Davalı vekili, davacının SS Hacılar Kasabası Tarımsal Kalkınma Kooperatifi üyesi olduğunu, kooperatif projesi için kullandırılan kredinin ödenmesi ile ilgili olarak davacıya kullandırılan kredide müvekkili bankanın aracı kurum olduğunu, sadece kredinin geri ödenmesi ve tahsilatın takibi konularından sorumlu olduğunu, bu nedenlerle sözkonusu ortaklık sözleşmesi gereğince müvekkiline husumet yöneltilemeyeceğini, ayrıca bahse konu sözleşmenin imzalanması sırasında müvekkili bankanın herhangi bir katılımının olmadığını, davacının ahır yapımı için 9.687,80-TL lik kredi kullandığını ve canlı demirbaş alımı için 16.200-TL’ lik ortaklık borçlanma sözleşmesi imzalandığını, her iki krediye ilişkin borcun Kırıkkale 3.İcra Müdürlüğü’ nün 2009/4728 sayılı icra dosyasına konu edildiğini, takibin kesinleştiğini ve davacının 7.560-TL ödeme yaptığını, davacının iddilarının aksine 16.200-TL’ lik borca ilişkin yeni ve takibe konu olmayan bir sözleşme olmadığını beyanla, davanın reddine ve davacı aleyhine %40 tazminata karar verilmesini talep etmiştir.
Mahkemece yapılan yargılama sonucunda, davalı banka nezdinde bulunan davaya konu 08/11/2007 tarihli ortaklık sözleşmesinin borç doğuran nitelikte olduğu ve sözkonusu sözleşmede davacıya atfen bulunan imzanın davacıya ait olmadığı, davacının dava konusu sözleşme gereğince davalıya borcunun bulunmadığı kanaatine varıldığı gerekçeleriyle, davanın kabulü ile, davacının dosyada mevcut 08/11/2007 tarihli 16.200-TL bedelli ortaklık sözleşmesi gereğince davalıya borçlu olmadığının tespitine karar verilmiş, hüküm davalı vekilince temyiz edilmiştir.
Davalı vekili bilirkişi raporuna itiraz etmiş olup, HMK 211 ve devamı maddeleri uyarınca davaya konu ortaklık senedinde sahtelik iddiası olduğundan imza incelemesine esas olmak üzere, sözkonusu belge tarihinden öncesine ait davacının imza örneklerini içerir evrak asılları ilgili kurumlardan getirtilerek yeniden bilirkişi raporu alınması gerekirken, bu hususlar gözetilmeden eksik inceleme ile hüküm kurulması doğru görülmemiştir.

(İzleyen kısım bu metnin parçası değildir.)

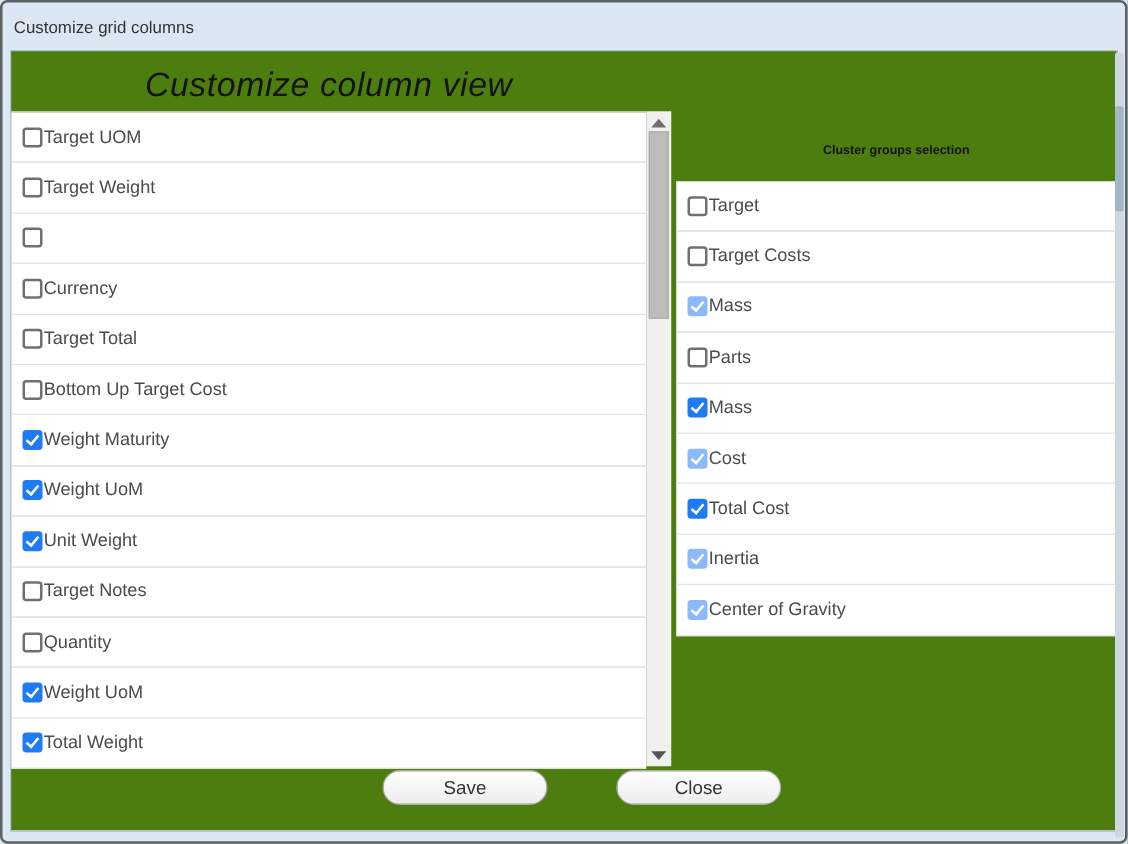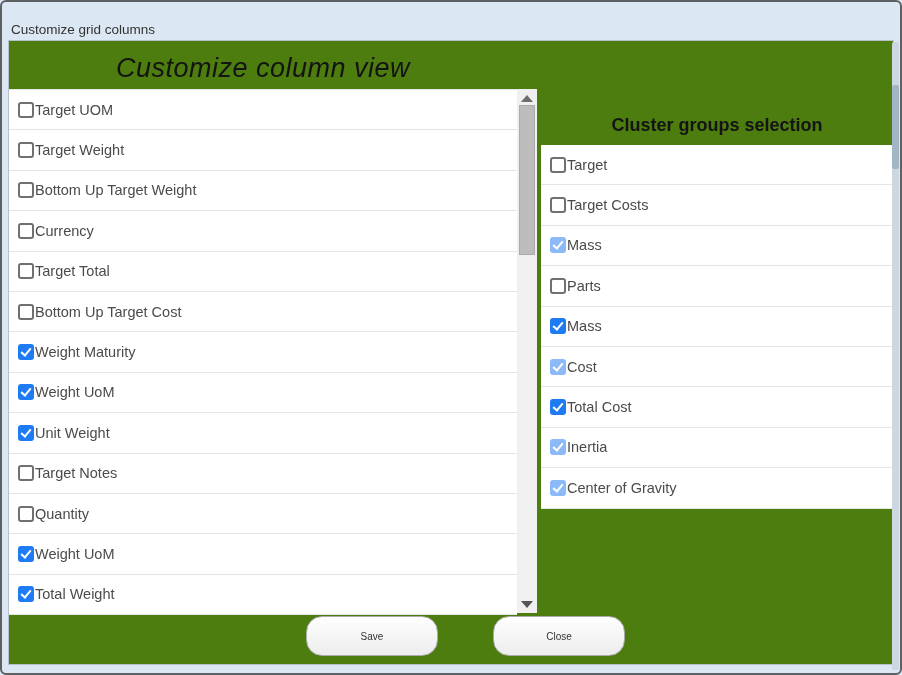"Customize grid columns" .titlebar { top: 10px -> 2px }
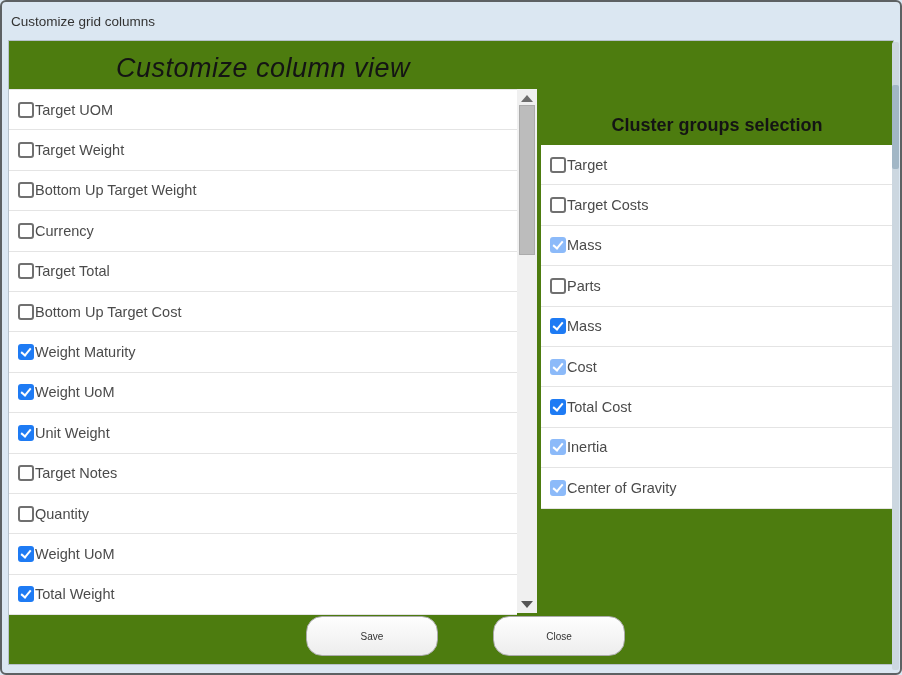"Cluster groups selection" .right-heading { font-size: 18px -> 10px }
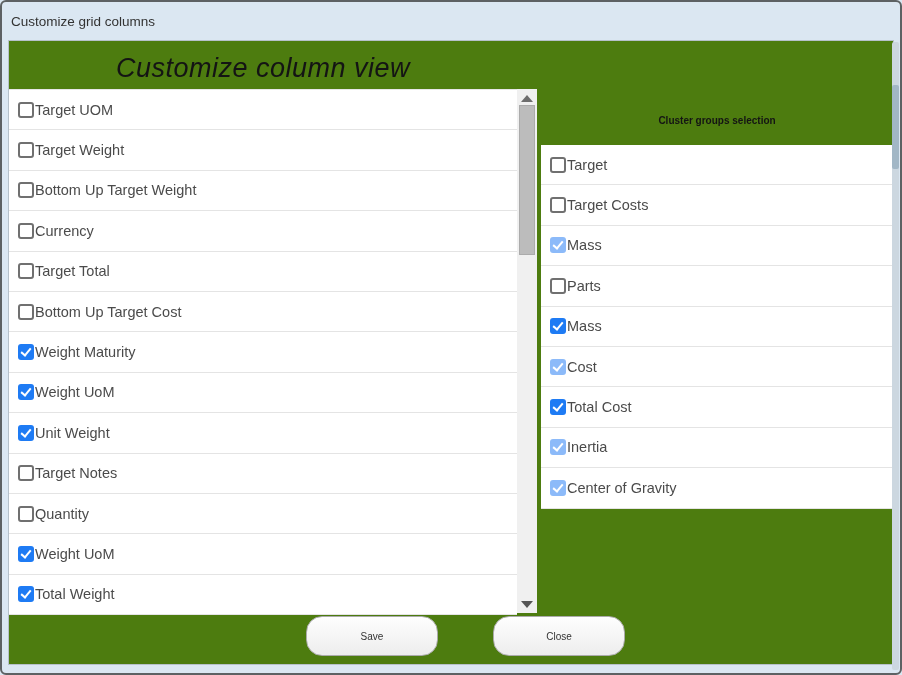"Bottom Up Target Weight" span.row-label { html: <span>Bottom Up Target Weight</span> -> none }
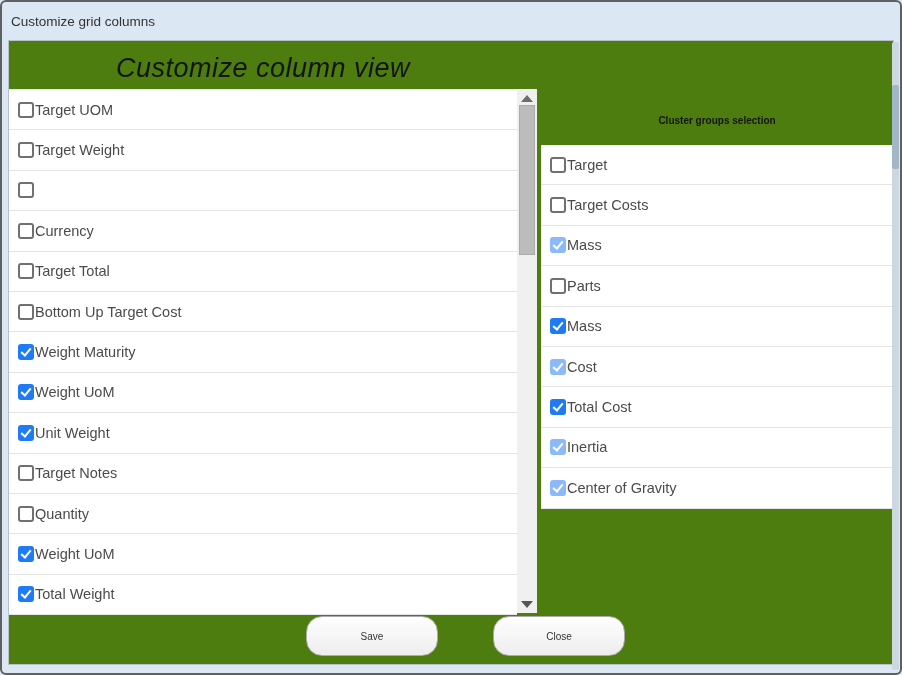"Save" .btn { font-size: 10px -> 15px; height: 40px -> 28px }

Öte yandan, davaya konu sözleşme gereğince davalı banka tarafından davacıya herhangi bir ödeme yapılıp yapılmadığı hususu da araştırılmamış olup, eksik incelemeye dayalı olarak karar verilmiş olması bozmayı gerektirmiştir.
SONUÇ: Yukarıda açıklanan nedenlerle hükmün davalı yararına BOZULMASINA, peşin harcın istek halinde iadesine, 02.12.2014 gününde oybirliğiyle karar verildi.